Great Job, Internet!: Martin Scorsese is pretty good at guessing his movies from Letterboxd reviews

It's been a minute since we watched Francesca Scorsese torture her dad with modern film culture, but he actually acquits himself pretty well.

Great Job, Internet!: Martin Scorsese is pretty good at guessing his movies from Letterboxd reviews

The Martin And Francesca Scorsese Comedy Hour is a well-established bit on the internet at this point. You’ve seen at least one example over the years, certainly: The younger Scorsese forces her dad to interface with aspects of modern internet film culture, he good-naturedly complains through it, the rest of us get to laugh at a blend of culture gap comedy, Scorsese’s famous gift for gab, and the general niceness of seeing a father-daughter pair who can have fun making gentle fun of each other.
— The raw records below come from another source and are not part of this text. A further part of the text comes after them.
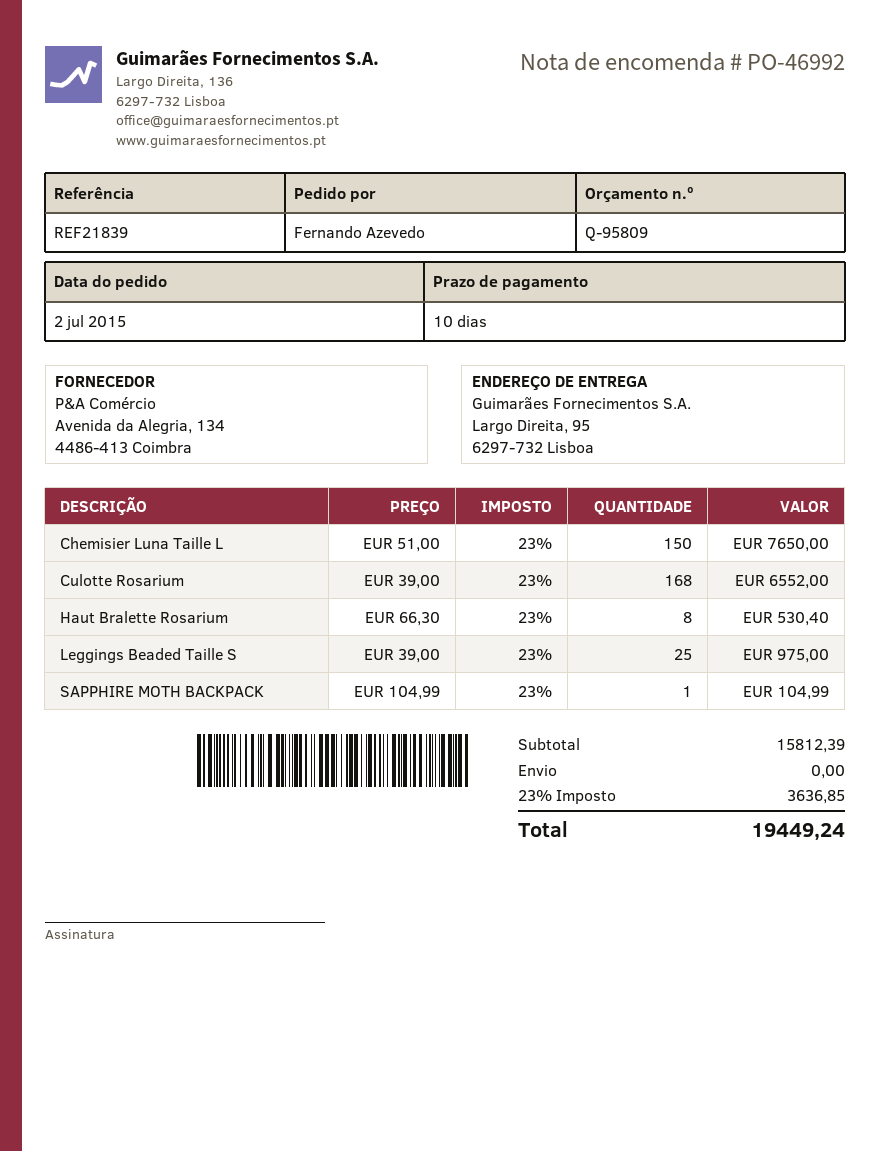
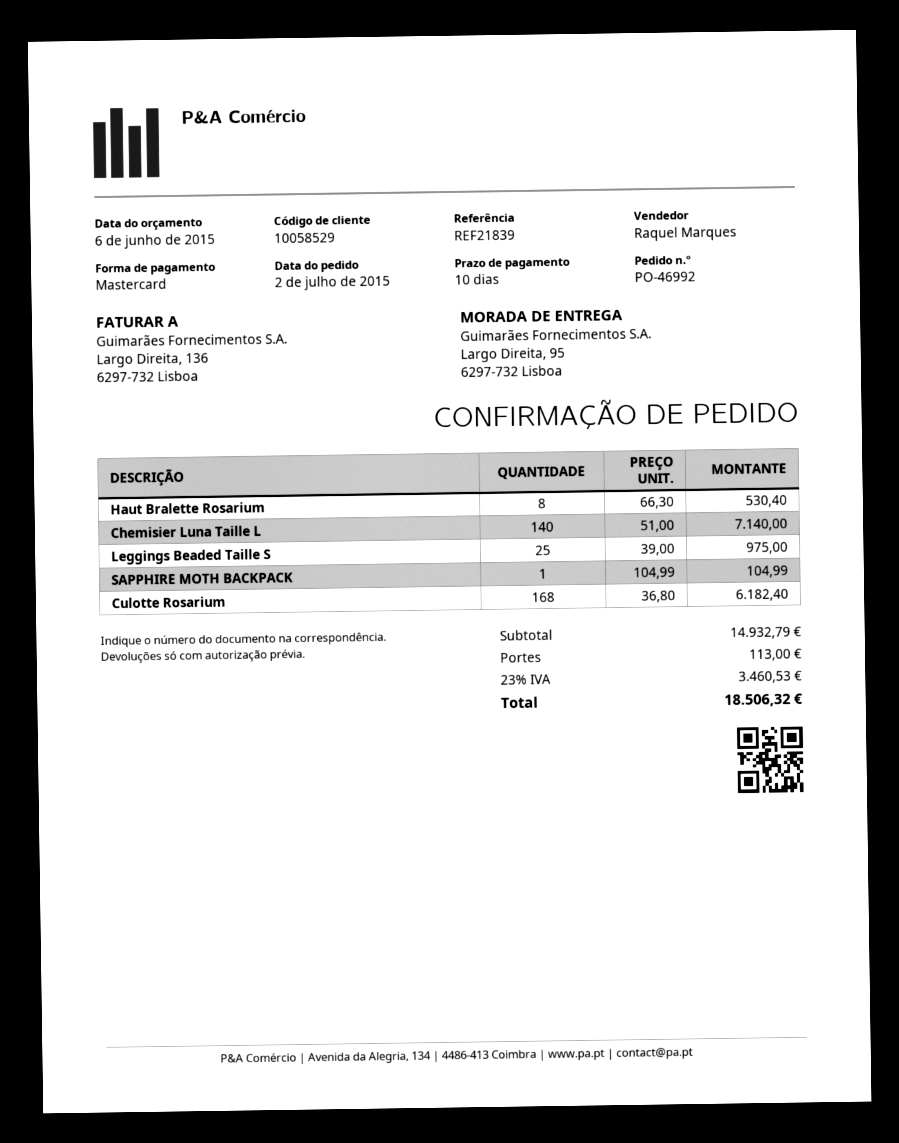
Chemisier Luna Taille L: 150 x 51.00 = 7650.00 -> 140 x 51.00 = 7140.00
Culotte Rosarium: 168 x 39.00 = 6552.00 -> 168 x 36.80 = 6182.40
subtotal: 15812.39 -> 14932.79
shipping: 0.00 -> 113.00
tax: 23% = 3636.85 -> 23% = 3460.53
total: 19449.24 -> 18506.32

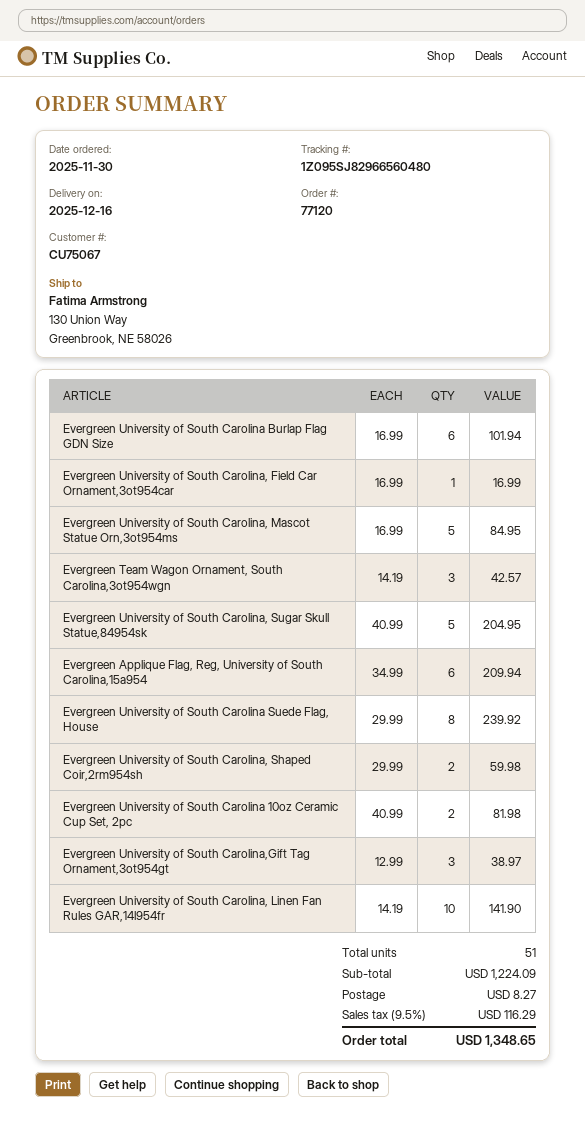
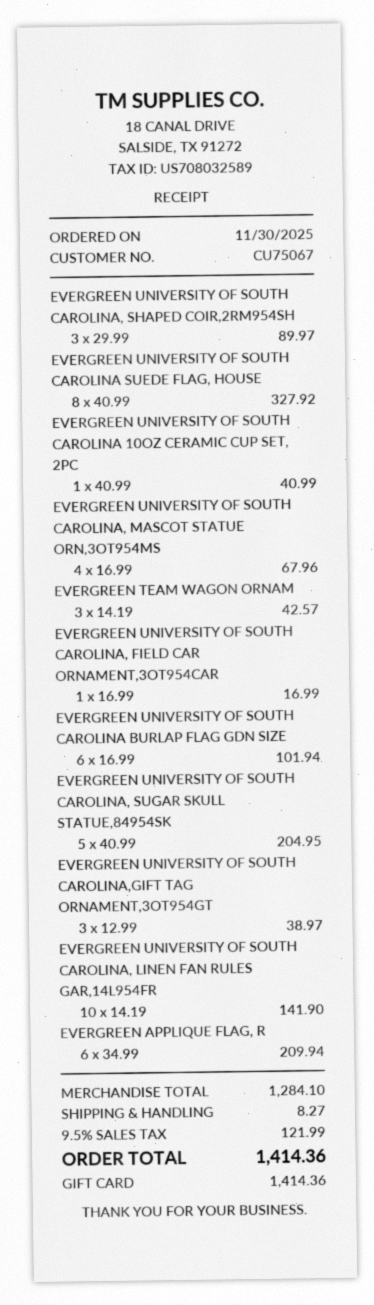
Evergreen University of South Carolina, Mascot Statue Orn,3ot954ms: 5 x 16.99 = 84.95 -> 4 x 16.99 = 67.96
Evergreen University of South Carolina Suede Flag, House: 8 x 29.99 = 239.92 -> 8 x 40.99 = 327.92
Evergreen University of South Carolina, Shaped Coir,2rm954sh: 2 x 29.99 = 59.98 -> 3 x 29.99 = 89.97
Evergreen University of South Carolina 10oz Ceramic Cup Set, 2pc: 2 x 40.99 = 81.98 -> 1 x 40.99 = 40.99
subtotal: 1224.09 -> 1284.10
tax: 9.5% = 116.29 -> 9.5% = 121.99
total: 1348.65 -> 1414.36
Even so, it’d been a second since we’d indulged in the duo’s comedy stylings—and especially when it came to the venerable director trying to wrestle with that most compactly weird example of modern film critique, the one-or-two-line Letterboxd review—so a new installment of their double act was a welcome distraction today.
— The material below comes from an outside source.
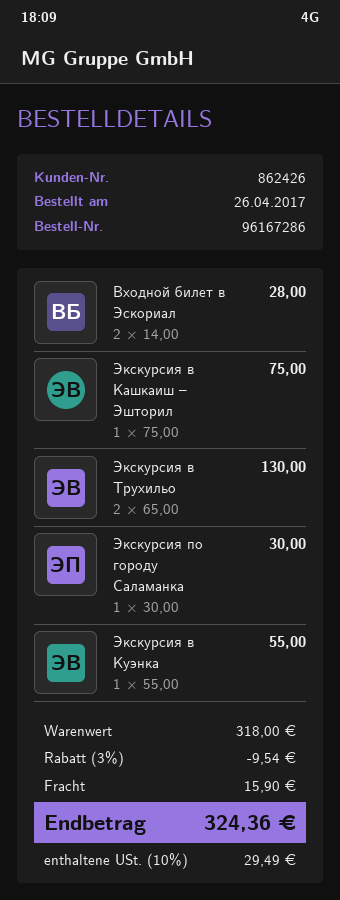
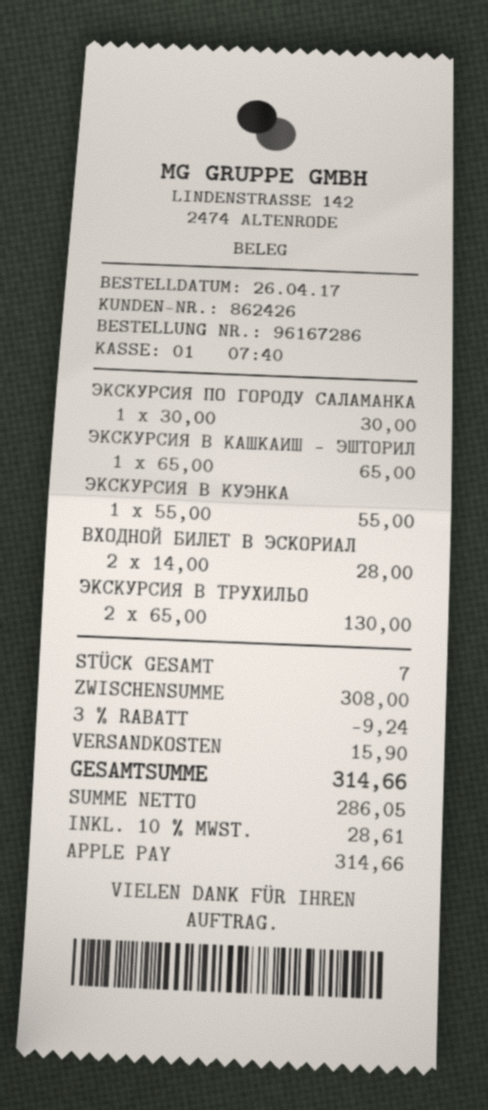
Экскурсия в Кашкаиш – Эшторил: 1 x 75.00 = 75.00 -> 1 x 65.00 = 65.00
subtotal: 318.00 -> 308.00
discount: 3% = 9.54 -> 3% = 9.24
tax: 10% = 29.49 -> 10% = 28.61
total: 324.36 -> 314.66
Scorsese—who, with Francesca, was promoting Apple TV+’s new five-part docuseries about his life and career—famously has his own account with the movie logging-and-blogging service, although he tends to avoid the cutthroat “pithy film review” game in favor of just noting films he’s enjoyed recently. Even so, the veteran director did a remarkably good job of guessing which of his films various Letterboxd reviews, written in that very particular cadence that seems to propagate in the minds of its users, were attached to. (We suspect he was simply guessing that “Ratatouille would have thrived in this environment” was Goodfellas, but he clocked Killers Of The Flower Moon and The Departed basically instantly.)
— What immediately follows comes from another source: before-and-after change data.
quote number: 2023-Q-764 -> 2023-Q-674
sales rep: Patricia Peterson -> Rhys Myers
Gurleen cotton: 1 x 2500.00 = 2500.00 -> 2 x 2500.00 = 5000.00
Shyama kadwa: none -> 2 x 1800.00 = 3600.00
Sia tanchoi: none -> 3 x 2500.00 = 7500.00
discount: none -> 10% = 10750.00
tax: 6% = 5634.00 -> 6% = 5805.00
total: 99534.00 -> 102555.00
As usual with this content, some of the fun just comes from Scorsese’s genial out-of-touch nature, as he blissfully doesn’t know what “Stan Twitter” is, and will hopefully never need to find out. But he also just permanently nails “affable cranky dad” vibes, including protesting the Letterboxd user suggesting his 1993 historical romance The Age Of Innocence was “for the girls.” “That’s for everyone!” he grouchily asserts, as his daughter cackles. It’s all very cute.

Anyway, Mr. Scorsese is currently available to view on Apple TV+.